Department of Anesthesiology, University of Ottawa, The Ottawa Hospital, Ottawa, ON, Canada.
Can J Anaesth. 2009 Dec;56(12):939-59. doi: 10.1007/s12630-009-9197-4. Epub 2009 Oct 22.
This article incorporates the following objectives: to review the current evidence regarding the occurrence and management of difficult airways, to outline the role for alternative technology in the management of the difficult airway, to provide a rationale for structured airway rotations in anesthesia residency training, to discuss the barriers to establishing the rotations, to outline issues that must be considered and resolved to enhance these rotations, and to share the experience we have gained over the last decade of offering an airway rotation in the Department of Anesthesiology at the University of Ottawa.

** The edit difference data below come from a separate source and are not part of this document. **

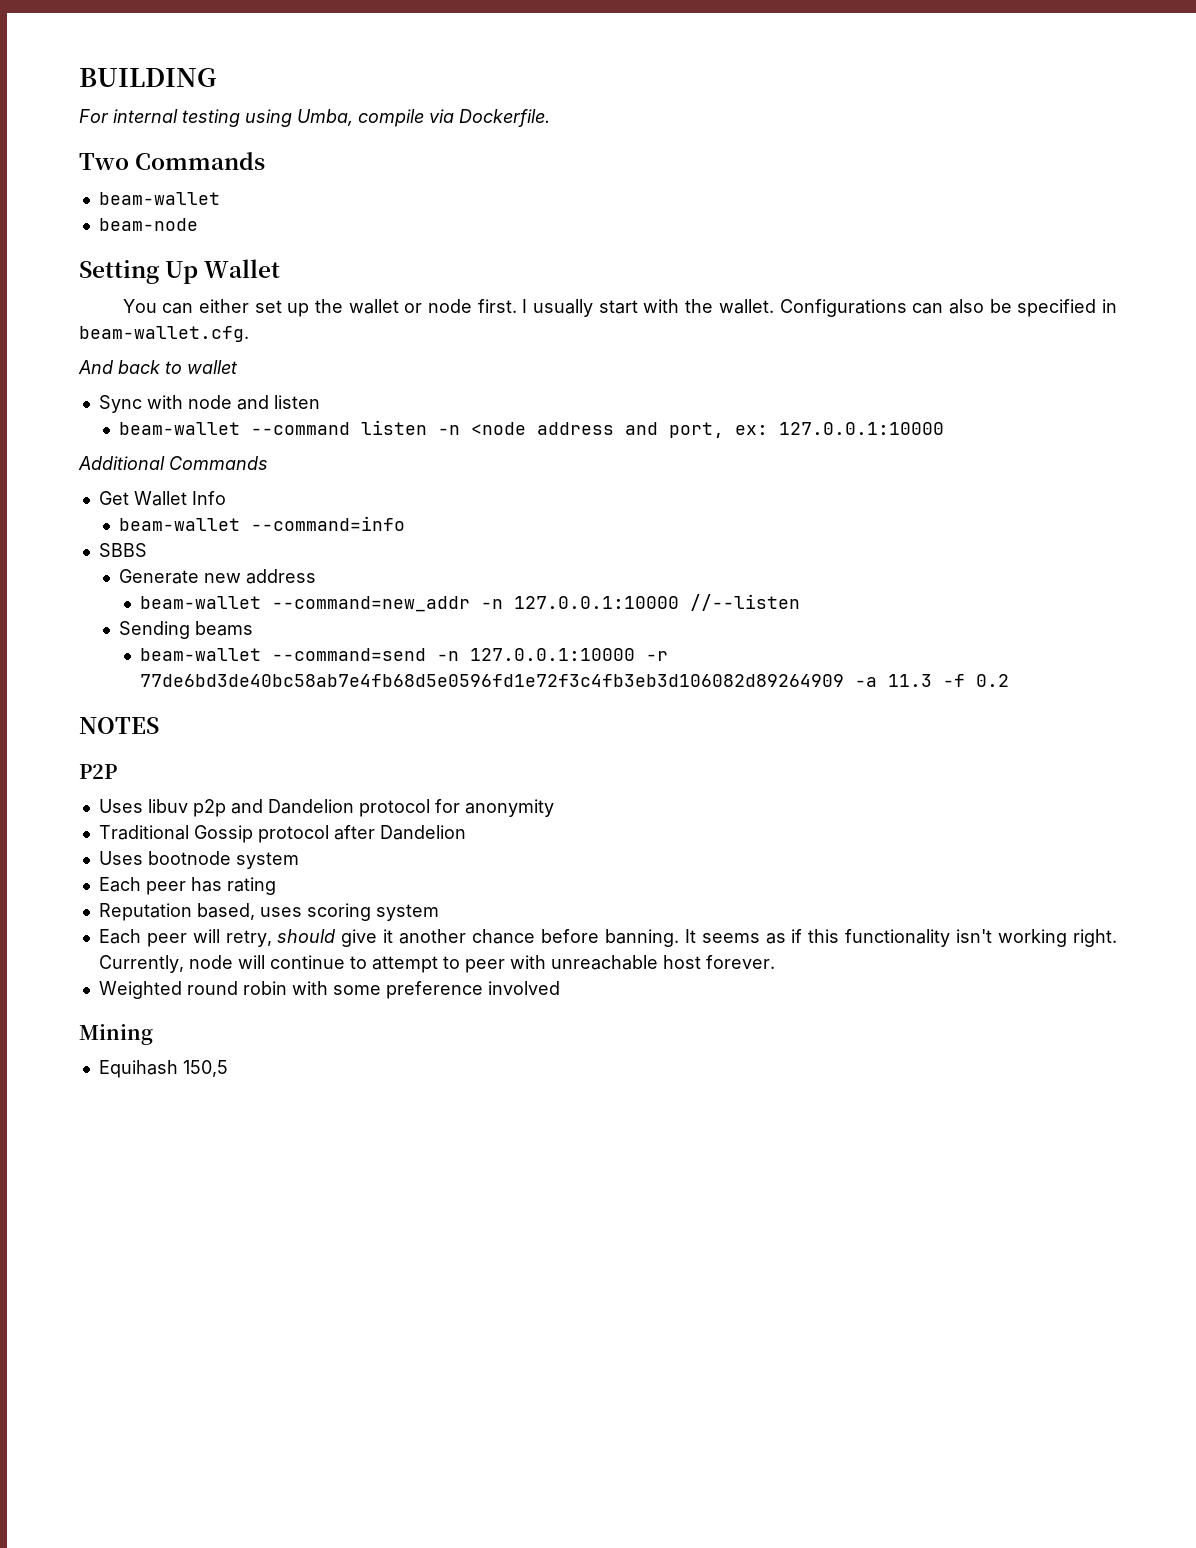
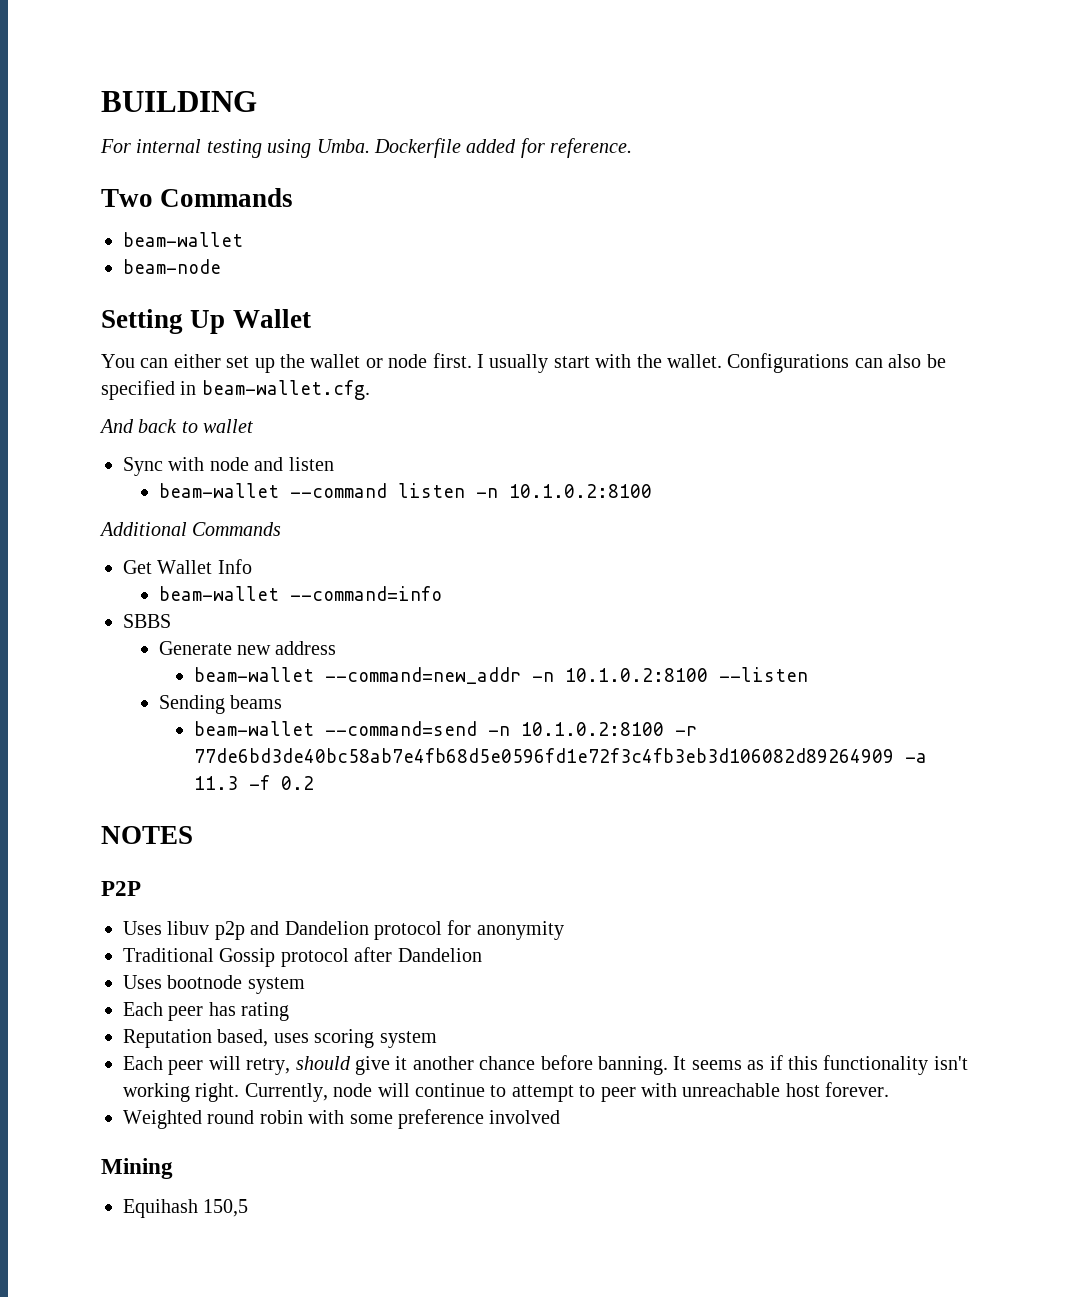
- For internal testing using Umba, compile via Dockerfile.
+ For internal testing using Umba. Dockerfile added for reference.
- beam-wallet --command listen -n <node address and port, ex: 127.0.0.1:10000
+ beam-wallet --command listen -n 10.1.0.2:8100
- beam-wallet --command=new_addr -n 127.0.0.1:10000 //--listen
+ beam-wallet --command=new_addr -n 10.1.0.2:8100 --listen
- beam-wallet --command=send -n 127.0.0.1:10000 -r 77de6bd3de40bc58ab7e4fb68d5e0596fd1e72f3c4fb3eb3d106082d89264909 -a 11.3 -f 0.2
+ beam-wallet --command=send -n 10.1.0.2:8100 -r 77de6bd3de40bc58ab7e4fb68d5e0596fd1e72f3c4fb3eb3d106082d89264909 -a 11.3 -f 0.2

The incidence of difficult laryngoscopy and intubation has not changed in recent times. Persistent attempts at direct laryngoscopy are associated with low success rates and patient complications. The early use of alternative devices improves the likelihood of success in airway management and reduces the potential for patient injury. Alternative airway management devices are increasingly available to Canadian anesthesiologists, and there is an expectation that anesthesiologists will possess the necessary skills to safely manage the difficult airway with these alternative devices.
Anesthesia training programs must provide residents with the skill sets necessary for safe independent practice in airway management. The changes in the scope and reality of residency training have exposed limitations in the traditional mentoring model of residency training; consequently, many programs have responded by offering sub-specialty rotations. In particular, advanced airway management rotations are being offered increasingly to residents in the Canadian training programs. Considerations and strategies to develop and implement a structured airway management program during anesthesia residency are discussed.
本文旨在:回顾目前关于困难气道的发生和管理的证据;概述替代技术在困难气道管理中的作用;为麻醉住院医师培训中结构化气道轮转提供依据;讨论建立轮转的障碍;概述为增强这些轮转必须考虑和解决的问题;并分享我们在过去十年中在渥太华大学麻醉科提供气道轮转方面获得的经验。
近年来,困难喉镜检查和插管的发生率没有变化。持续尝试直接喉镜检查与低成功率和患者并发症相关。早期使用替代设备可提高气道管理成功的可能性,并降低患者受伤的潜在风险。替代气道管理设备越来越多地提供给加拿大麻醉师,并且期望麻醉师具备使用这些替代设备安全管理困难气道的必要技能。
麻醉培训计划必须为住院医师提供安全独立进行气道管理所需的技能。住院医师培训范围和现实的变化暴露了传统导师制培训模式的局限性;因此,许多计划通过提供专业轮转来应对。特别是,加拿大培训计划中的住院医师越来越多地接受高级气道管理轮转。讨论了在麻醉住院医师培训期间制定和实施结构化气道管理计划的考虑因素和策略。